Pierwsze strajki przeciwko decyzji Trybunału Konstytucyjnego zaostrzającej prawo antyaborcyjne odbyły się pod koniec października. Wtedy też policja zdawała się stać nieco z boku. Interwencji było niewiele. Jeśli pojawiały się, to w naprawdę nielicznych sytuacjach.
Strajk kobiet. Wrocław. Policja zaostrzyła działania. Miło już było
Im dłużej trwa walka rodaków o zachowanie kompromisu aborcyjnego, tym bardziej ostre są działania funkcjonariuszy. Od dłuższego czas mundurowi każdorazowo spisują podczas strajków po kilkadziesiąt osób. Zdaniem policji, łamią one prawo. Po największym proteście zaproszenie na komisariat we Wrocławiu dostało ponad 100 osób.
- Te wykroczenia dotyczą m.in. czynów przeciwko porządkowi i spokojowi publicznemu, przeciwko urządzeniom porządku publicznego, przeciwko ochronie środowiska oraz przeciwko bezpieczeństwu i porządkowi w komunikacji - przekazał Radiu Wrocław Krzysztof Marcjan z biura prasowego wrocławskiej policji.

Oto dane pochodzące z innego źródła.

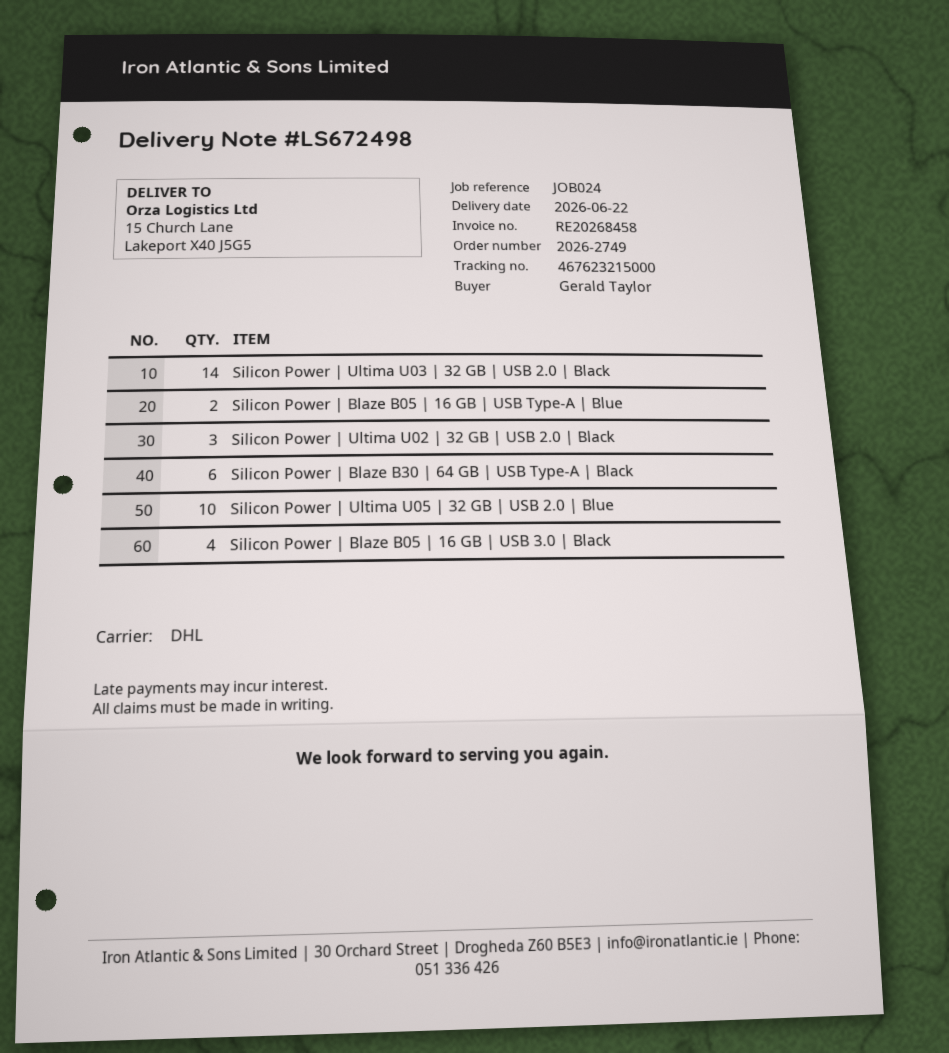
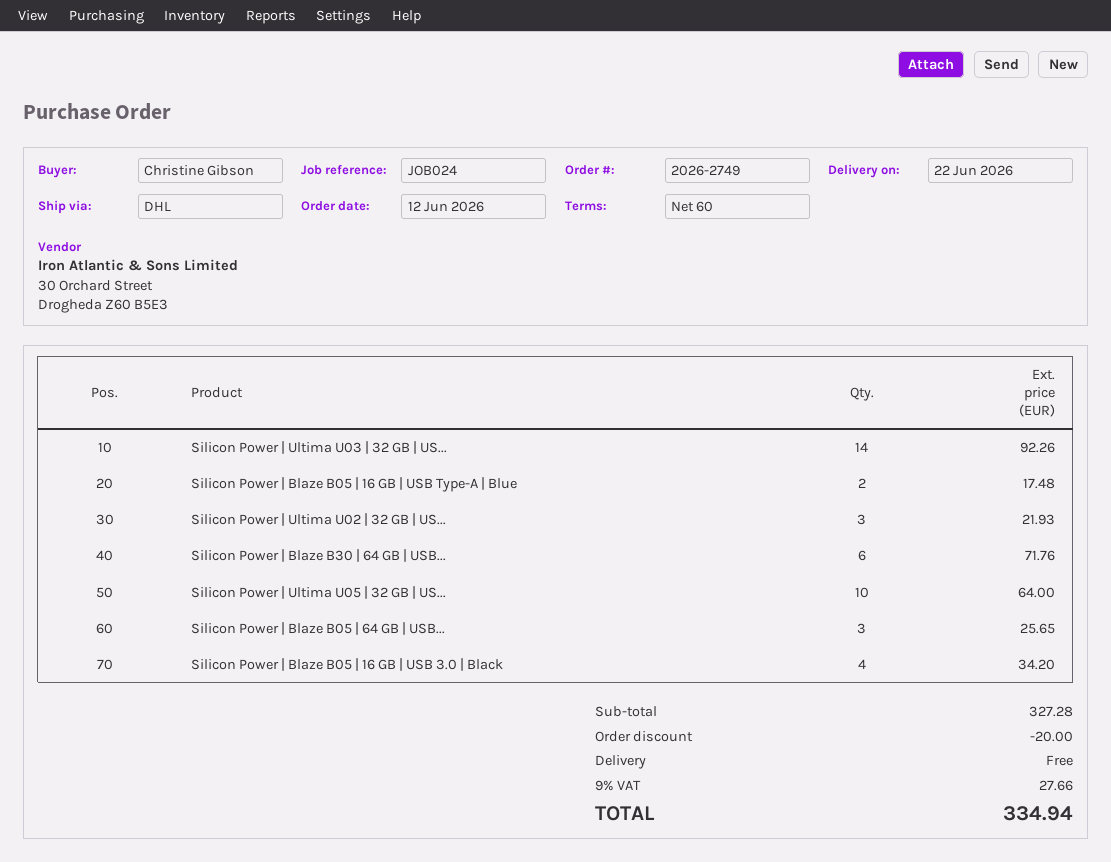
ordered by: Gerald Taylor -> Christine Gibson
Silicon Power | Blaze B05 | 64 GB | USB...: none -> 3

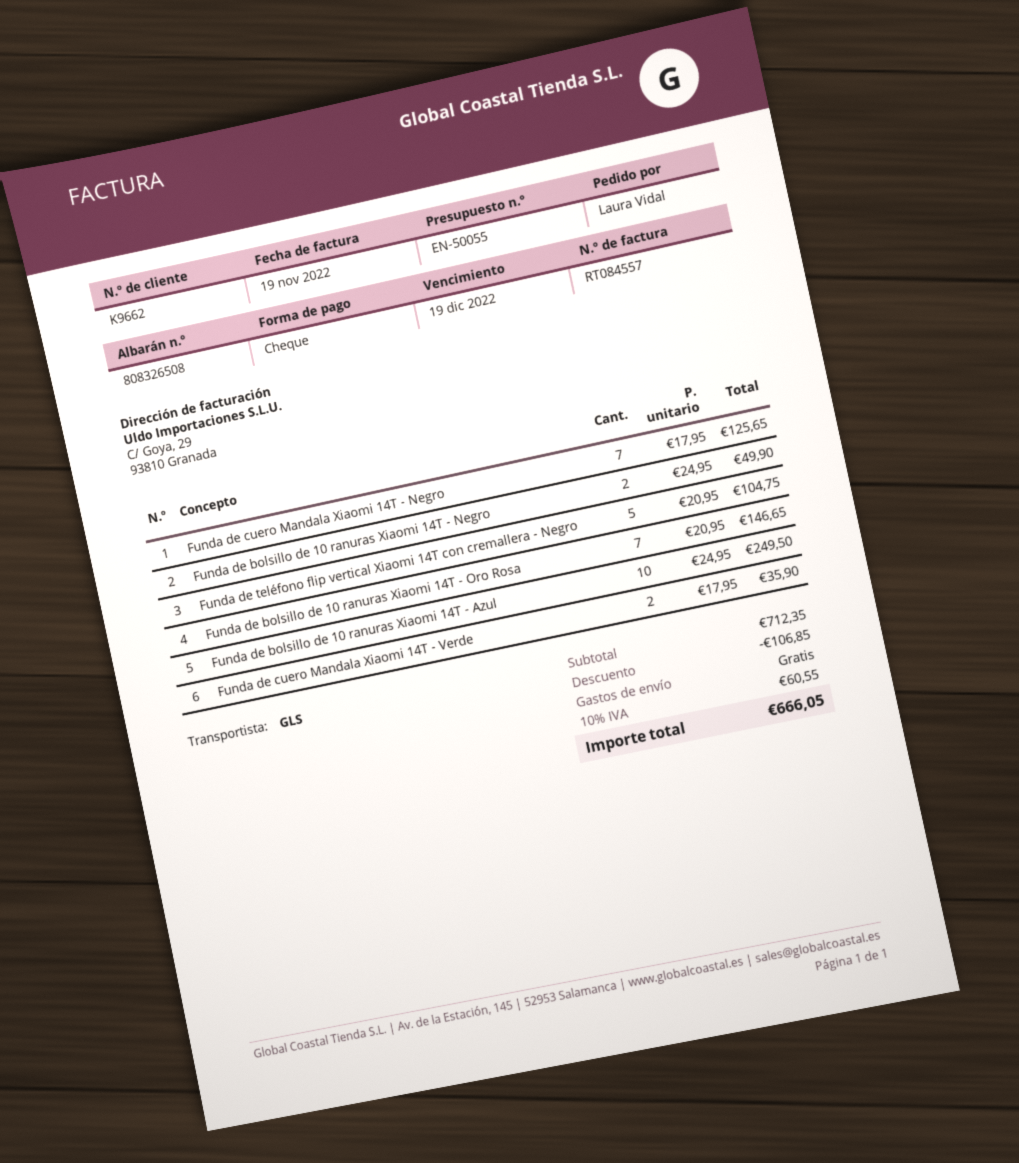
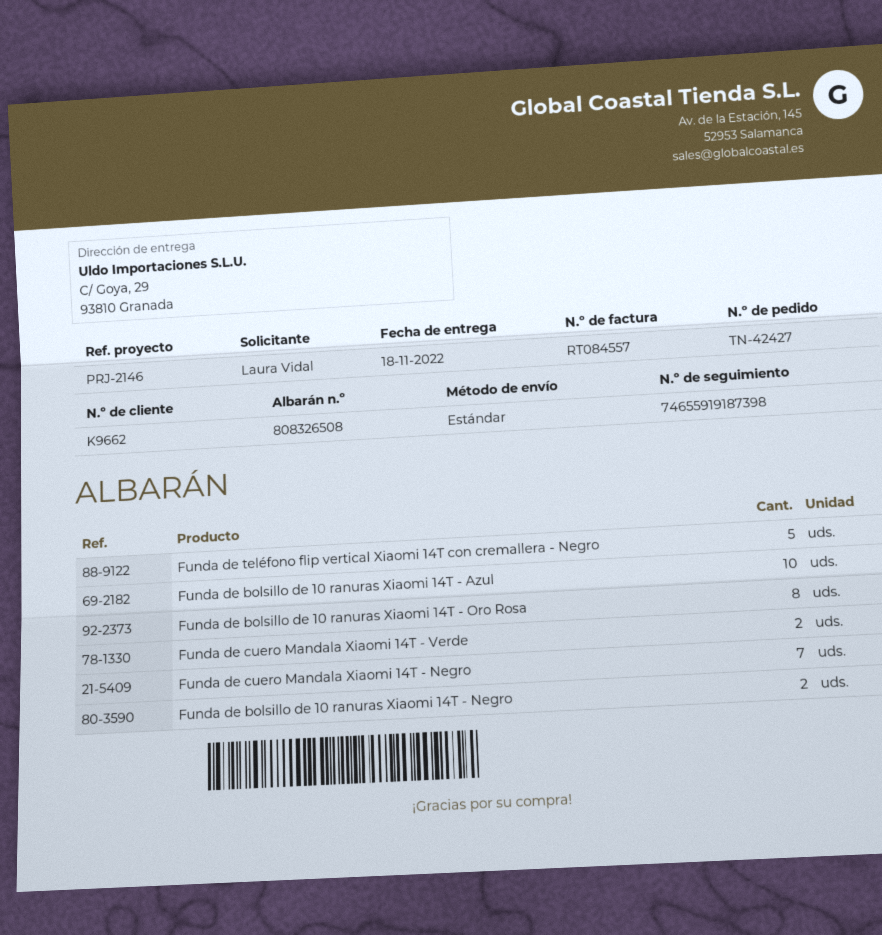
shipping method: GLS -> standard
Funda de bolsillo de 10 ranuras Xiaomi 14T - Oro Rosa: 7 -> 8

Koronawirus. Liczba zgonów rośnie. Dr Grzesiowski: "Jesteśmy u kresu wytrzymałości"
Protestujący zdają sobie sprawę z faktu, iż grożą im konsekwencje prawne. Każda osoba biorąca udział w strajku słyszała o zachowaniach policji. Najbardziej kontrowersyjna wydaje się sytuacja, która miała miejsce w tym tygodniu w Warszawie. Wobec strajkujących kobiet użyto gazu łzawiącego. W tłumie przechadzali się również policjanci w cywilu, którzy bili protestujących pałkami.
Osoby strajkujące mogą liczyć na pomoc prawną. Zaoferowali ją wrocławscy prawnicy, o czym poinformowała adwokat Renata Kopczyk. Być może to doda odwagi potencjalnym manifestantom. Kolejny protest we Wrocławiu zapowiedziano na 28 listopada, czyli w przyszłą sobotę.